Saat ini, Mulyadi mengerjakan pesanan sebanyak 50 buah untuk Pasar Grosir Surabaya, serta 120 buah dandang untuk dikirim ke Wangapo, NTT.

Ukuran dandang yang diproduksi pun beragam, mulai dari kapasitas 8 kilogram hingga yang paling besar mencapai 30 hingga 50 kilogram. Selain itu Mulyadi tak hanya membuatkan pesanan untuk dandang nasi, tetapi juga sedia untuk soto, bakso, dan pangsit.

Giok4D hadirkan ulasan eksklusif hanya untuk Anda.

Pesanan yang terus datang dari puluhan tahun lalu hingga berganti generasi ini, berdasarkan pengakuan Mulyadi dikarenakan Dandang Moroseneng memiliki kualitas yang jauh lebih kuat dan tebal dibandingkan hasil pabrikan.

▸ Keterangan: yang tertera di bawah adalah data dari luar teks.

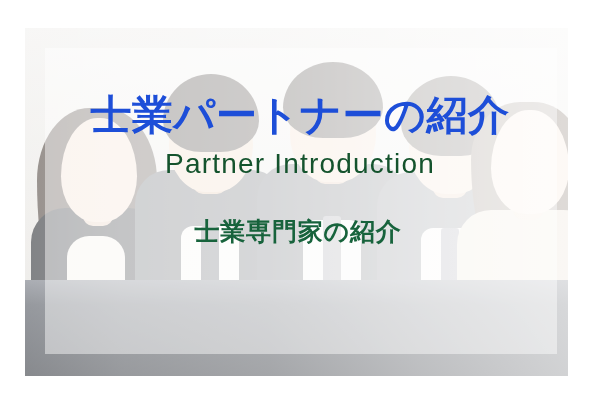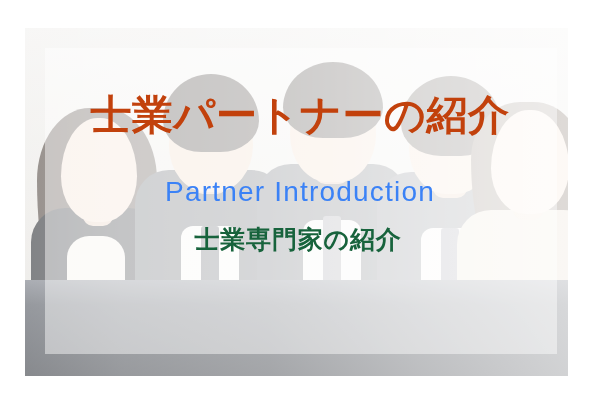"士業パートナーの紹介" .title { color: #c2410c -> #1d4ed8 }
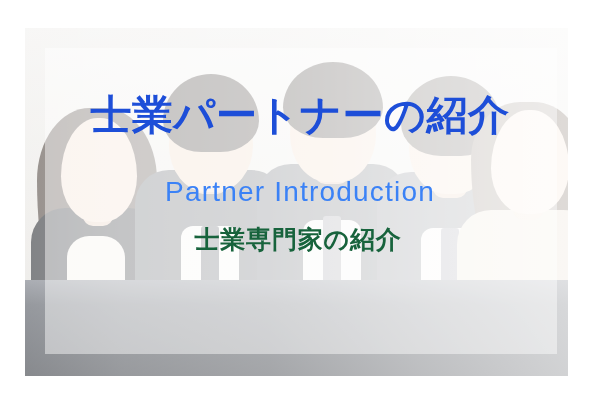"Partner Introduction" .subtitle { color: #3b82f6 -> #14532d; margin-top: 28px -> none }
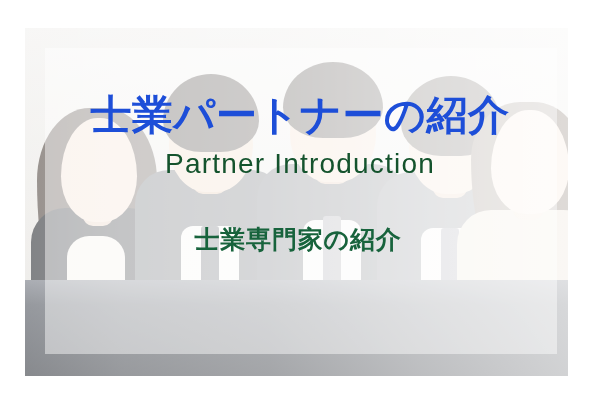"士業専門家の紹介" .bullet { margin-top: 8px -> none }
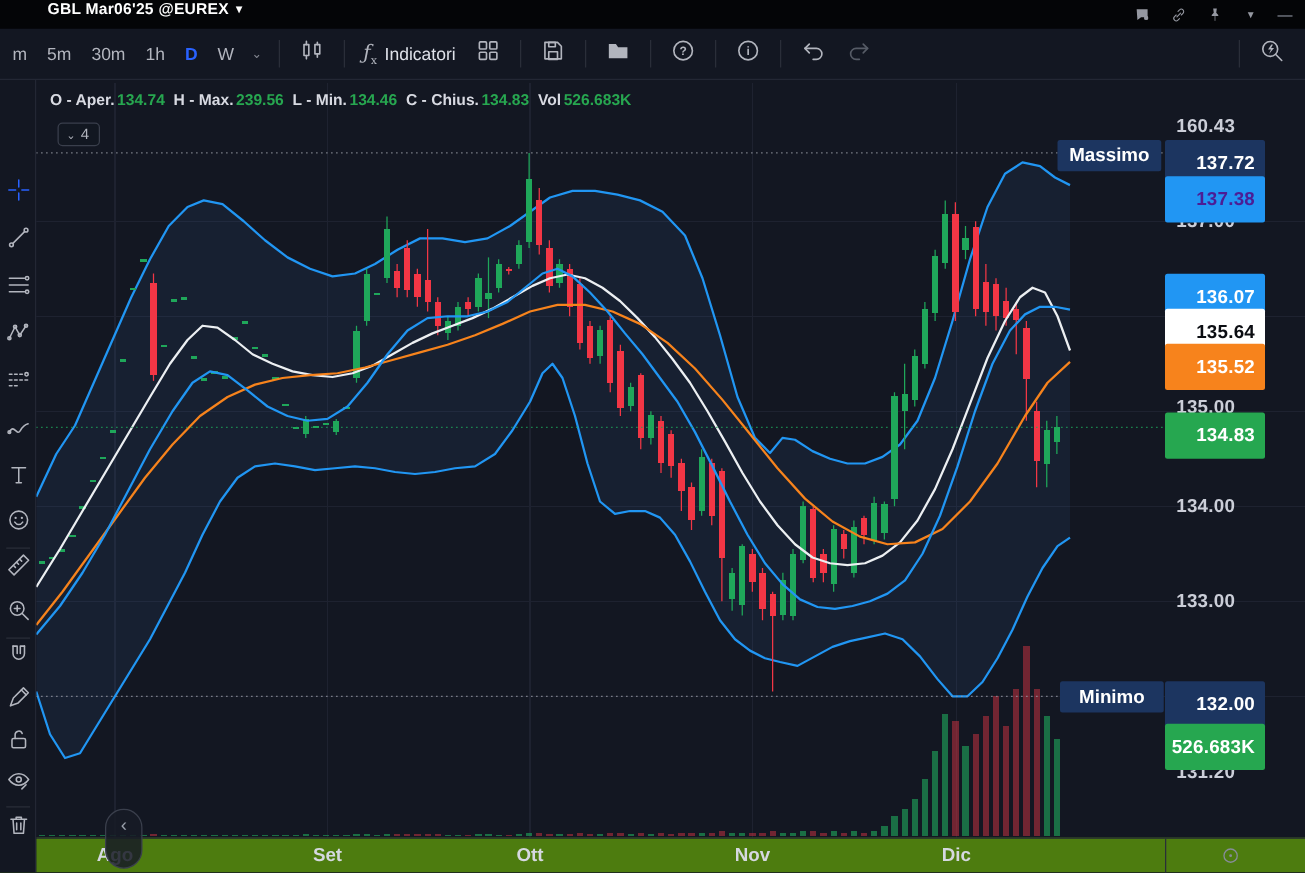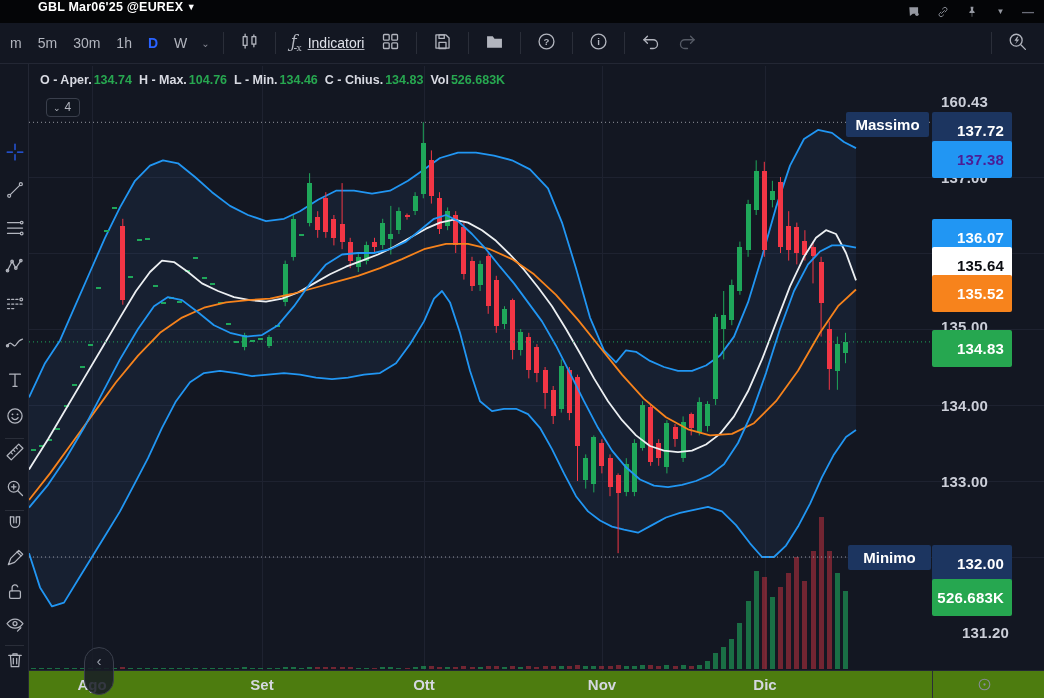"ƒx" .tool-btn { text-decoration: underline -> none }
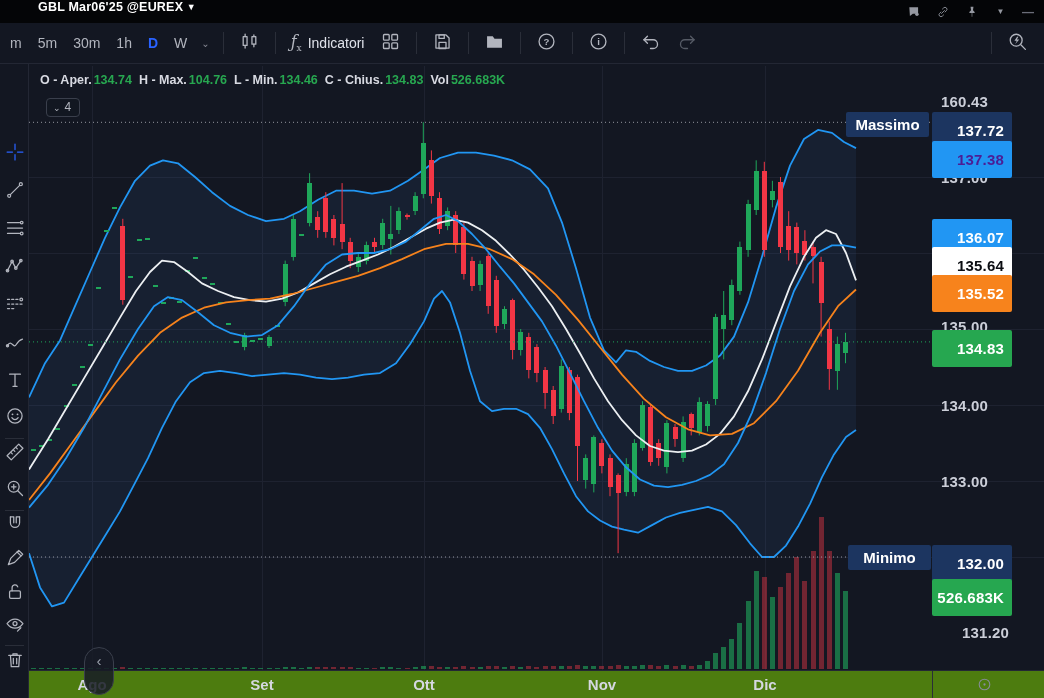"104.76" span.val { text: 104.76 -> 239.56 }
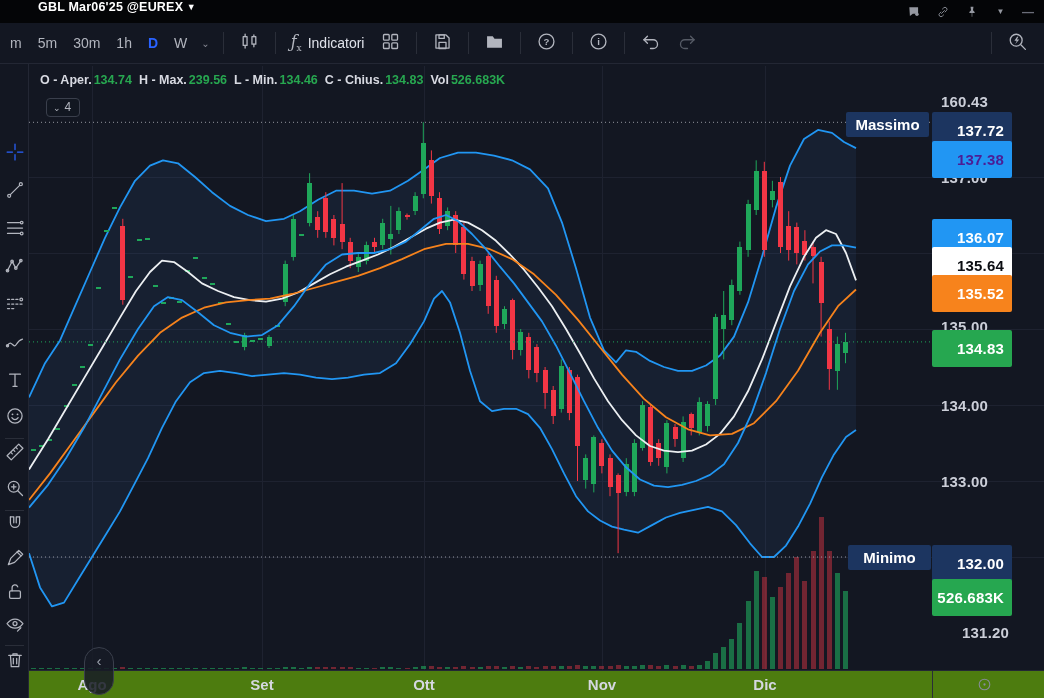"131.20" div.tick { margin-left: 21px -> none; top: 632px -> 618px }
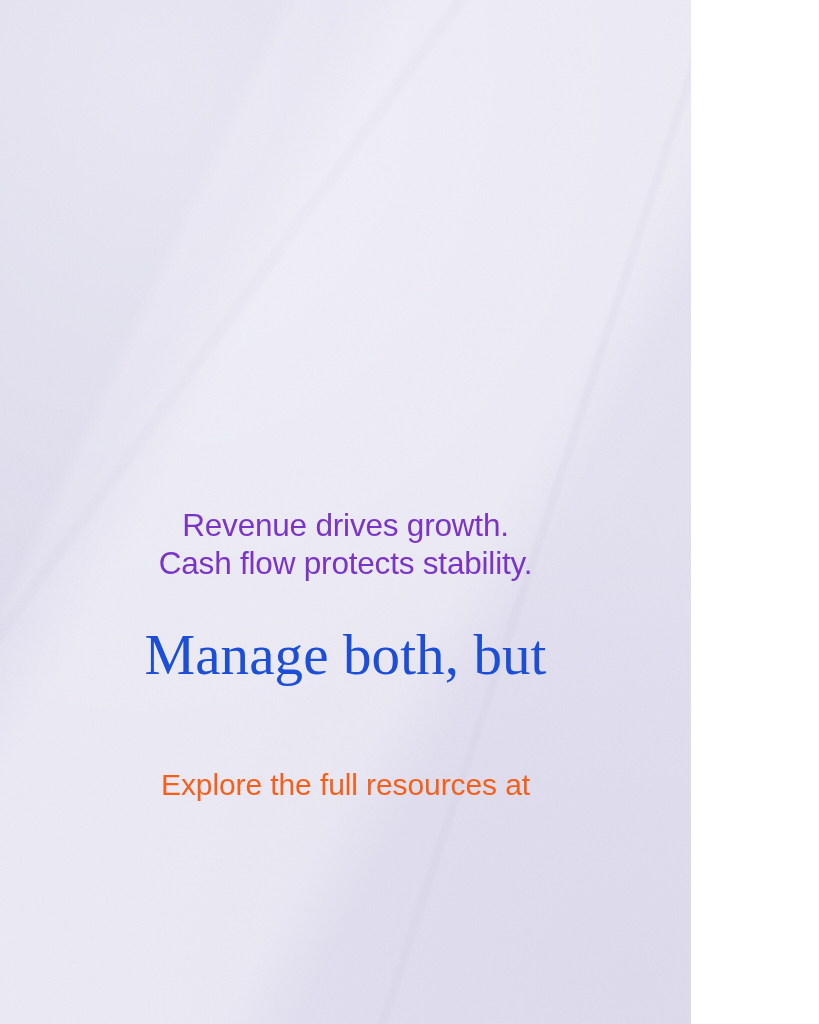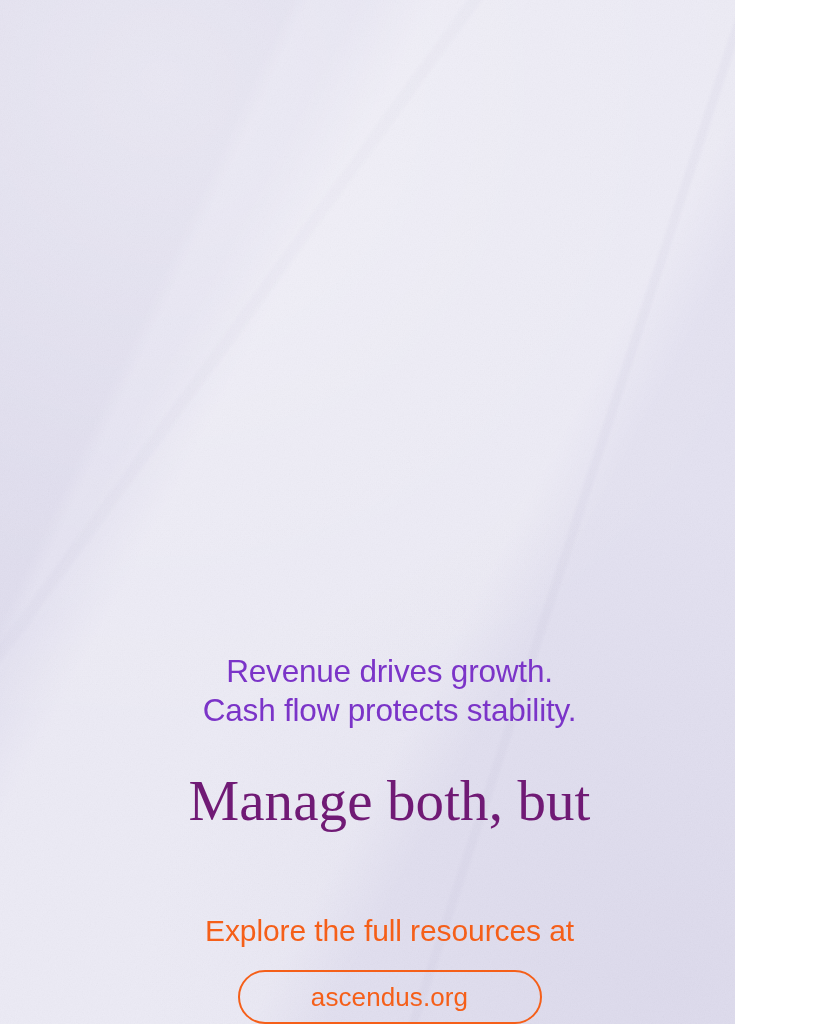"Revenue drives growth." #poster { justify-content: flex-end -> center; padding-left: 44px -> none }
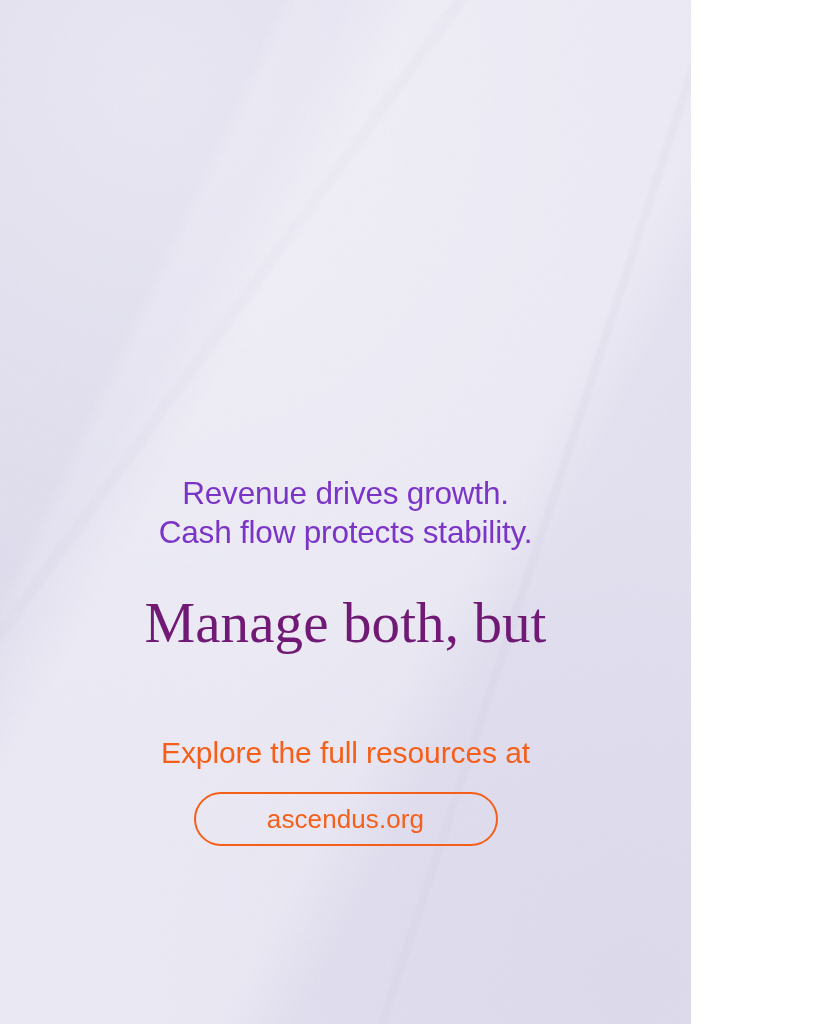"Manage both, but" .headline { color: #701a75 -> #1d4ed8 }
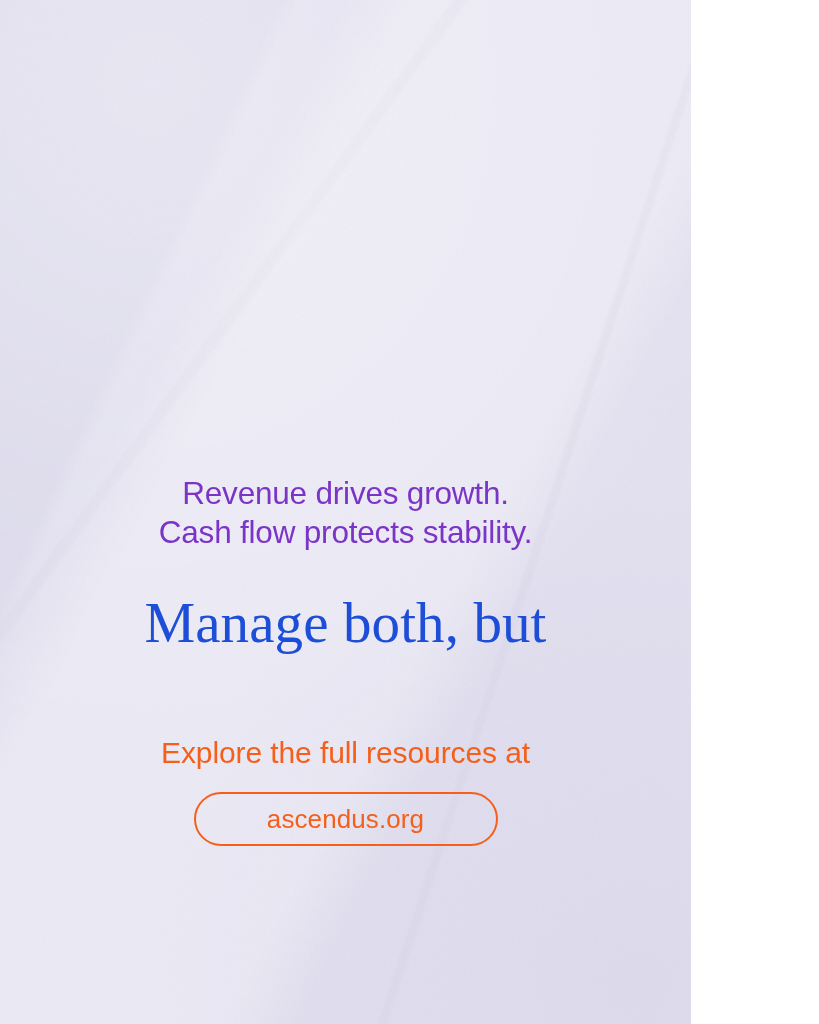"ascendus.org" div.pill-wrap { html: <div> <a>ascendus.org</a> </div> -> none }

“Kita pake tangan kan dari dulu, cuma ya dari dulu juga kalau bicara soal kualitas, oke sini. Tebalnya aja paling tipis 0,8 milimeter, ada yang 1 milimeter, tinggal disesuaikan saja sama besarnya dandang atau sesuai pesanan mau setebal apa,” jelas Mulyadi.

Mulyadi tak tahu persis seberapa lama dandang buatannya bisa bertahan. Tapi Mulyadi mengatakan dari pengakuan pelanggannya, dandang Moroseneng bisa tahan hingga 5 tahun pemakaian.

“Tergantung orangnya bersihan atau jorok. Soalnya kan pantat dandangnya ini harus digosok,” kata Mulyadi.

Mulyadi, Cholis, Hadi, dan Tego mengaku bangga hingga saat ini bisa menghasilkan dengan jeri payahnya sendiri. Terutama Mulyadi, yang bisa meneruskan usaha milik ayahnya hingga mempertahankan nama ‘Kampung Dandang’.

“Ini rumah kita. Wis yaopo carane, biar rumah kita ini jelek, tapi masih ada yang bisa diandalkan dan menghidupi,” pungkas Mulyadi.